=== The data ===

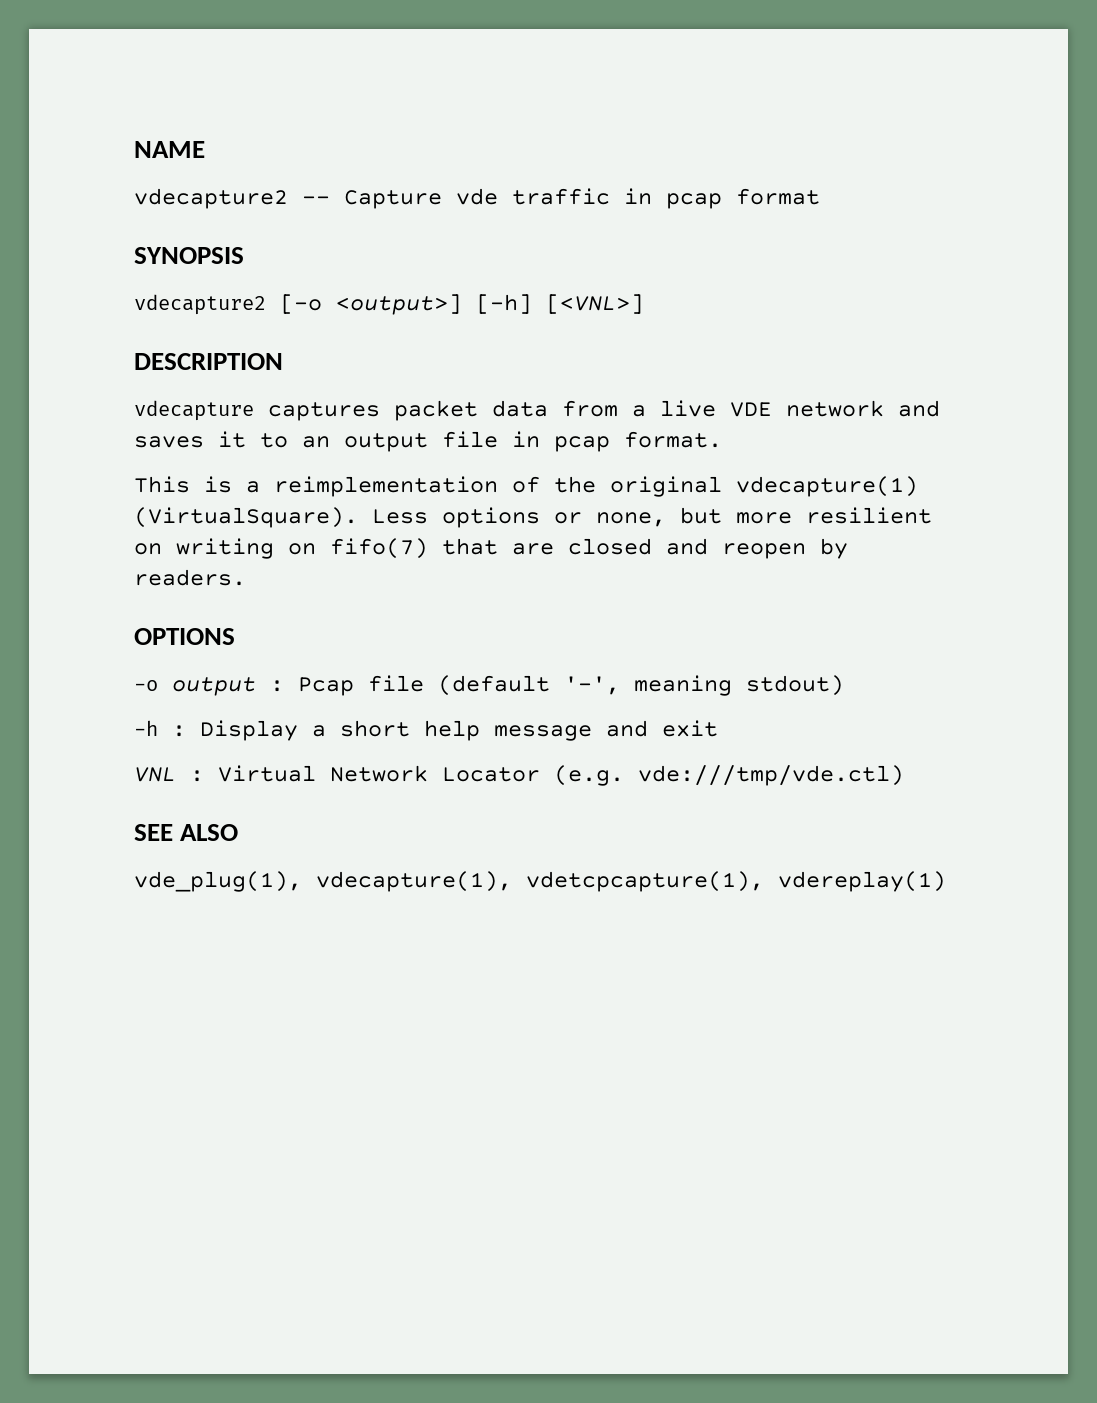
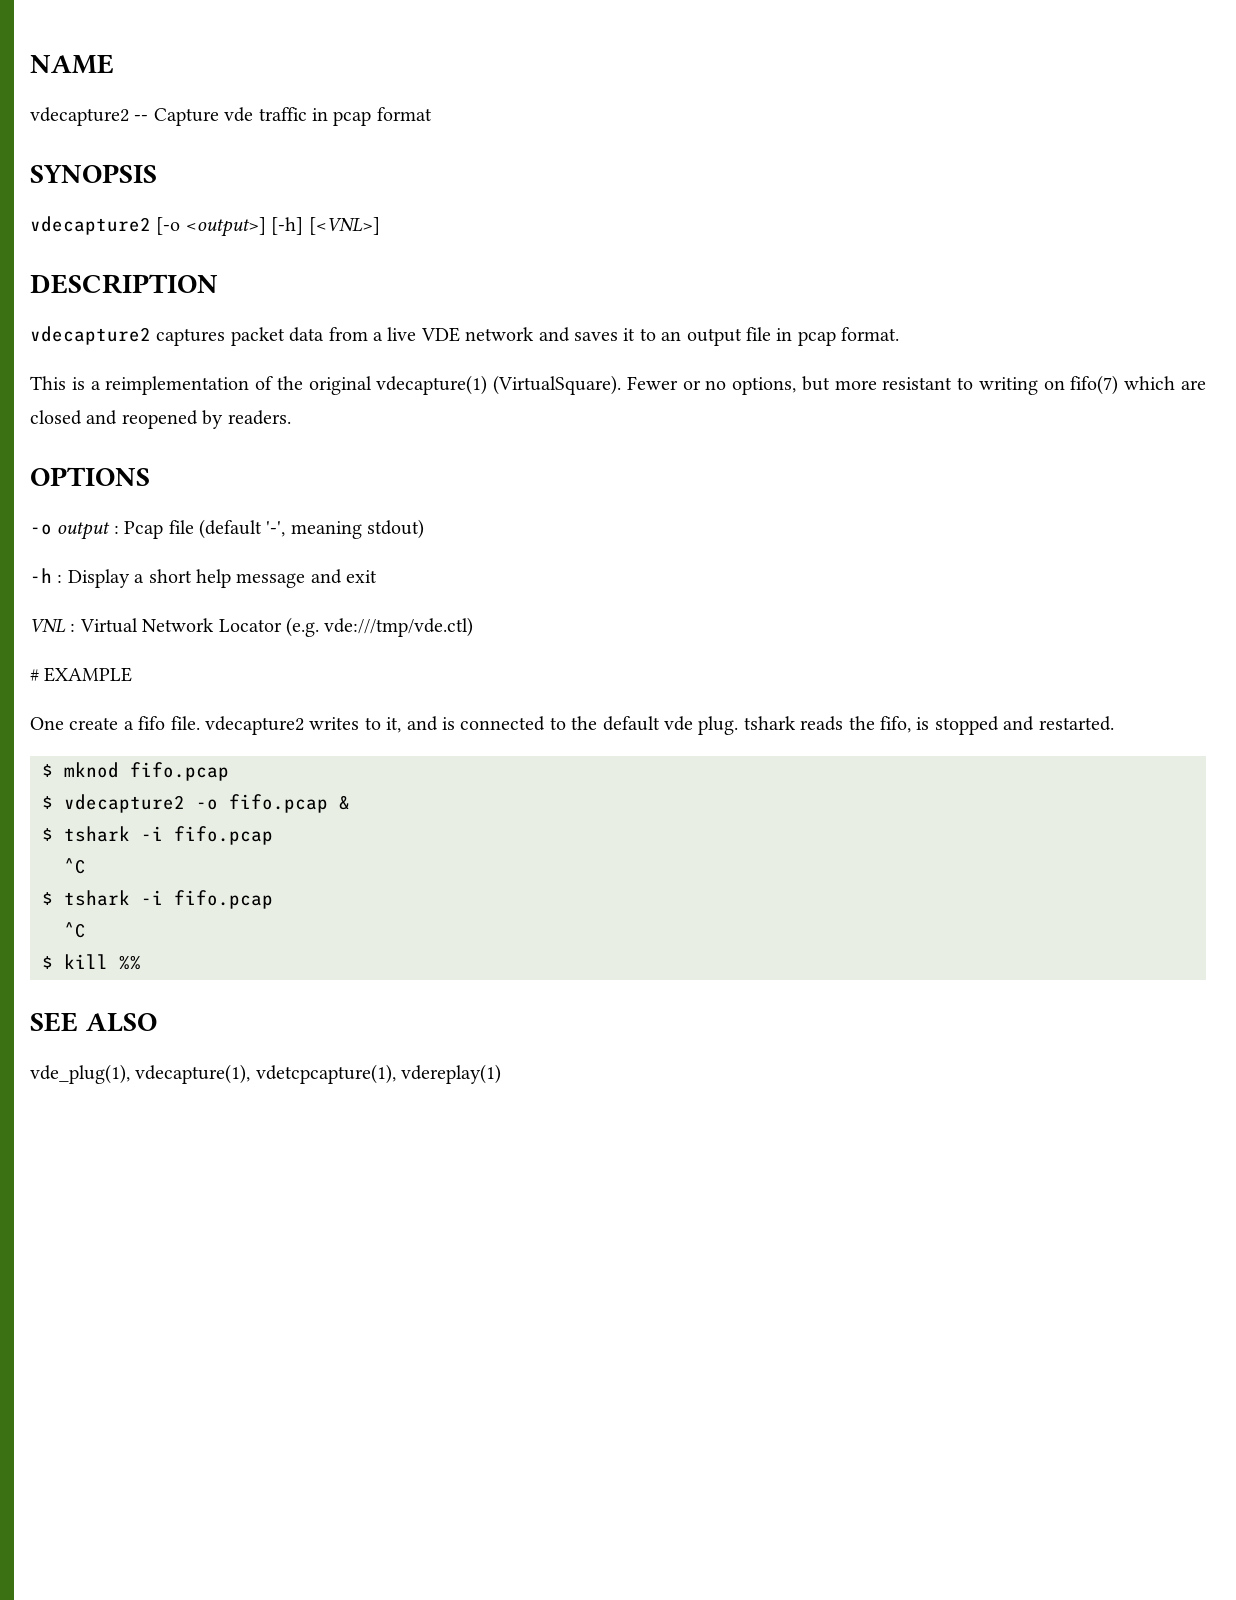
- vdecapture captures packet data from a live VDE network and saves it to an output file in pcap format.
+ vdecapture2 captures packet data from a live VDE network and saves it to an output file in pcap format.
- Less options or none, but more resilient on writing on fifo(7) that are closed and reopen by readers.
+ Fewer or no options, but more resistant to writing on fifo(7) which are closed and reopened by readers.
+ # EXAMPLE
+ One create a fifo file. vdecapture2 writes to it, and is connected to the default vde plug. tshark reads the fifo, is stopped and restarted.
+ $ mknod fifo.pcap
+ $ vdecapture2 -o fifo.pcap &
+ $ tshark -i fifo.pcap
+ ^C
+ $ tshark -i fifo.pcap
+ ^C
+ $ kill %%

===

**Task statement:**
Which of the lines above hold the string "format"? Pick each of them out.

**Output below:**
- vdecapture captures packet data from a live VDE network and saves it to an output file in pcap format.
+ vdecapture2 captures packet data from a live VDE network and saves it to an output file in pcap format.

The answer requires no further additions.